- Task directions
For each record below, output its text exactly and skip any picture.

- Records supplied
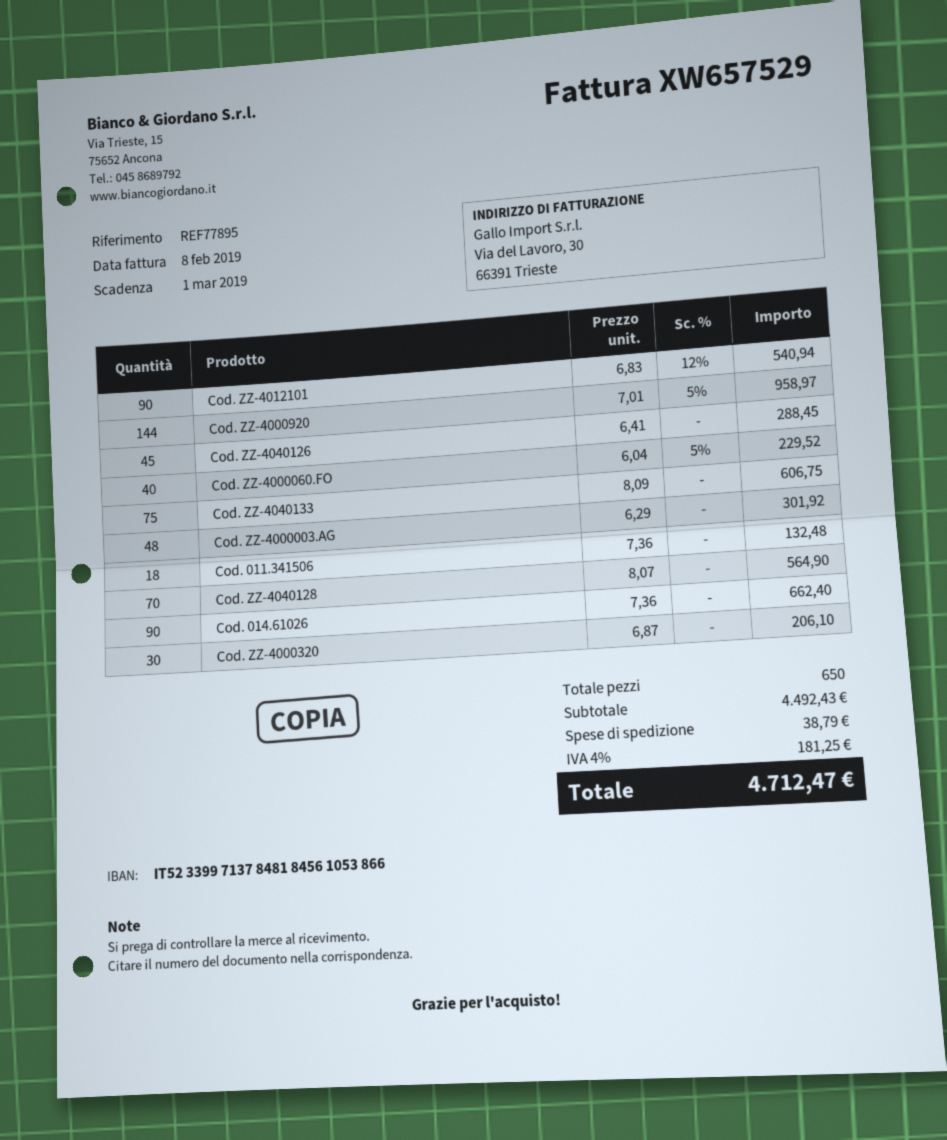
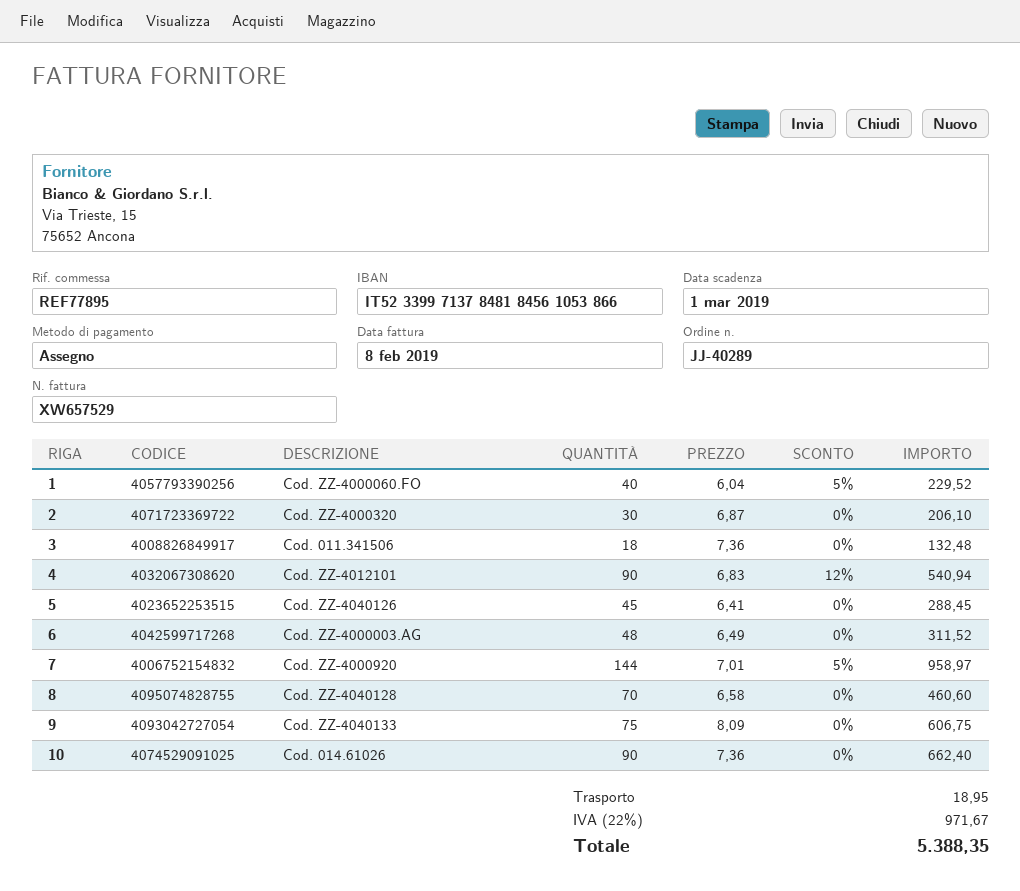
Cod. ZZ-4000003.AG: 48 x 6.29 = 301.92 -> 48 x 6.49 = 311.52
Cod. ZZ-4040128: 70 x 8.07 = 564.90 -> 70 x 6.58 = 460.60
shipping: 38.79 -> 18.95
tax: 4% = 181.25 -> 22% = 971.67
total: 4712.47 -> 5388.35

- Exercise output
Cod. ZZ-4000003.AG: 48 x 6.29 = 301.92 -> 48 x 6.49 = 311.52
Cod. ZZ-4040128: 70 x 8.07 = 564.90 -> 70 x 6.58 = 460.60
shipping: 38.79 -> 18.95
tax: 4% = 181.25 -> 22% = 971.67
total: 4712.47 -> 5388.35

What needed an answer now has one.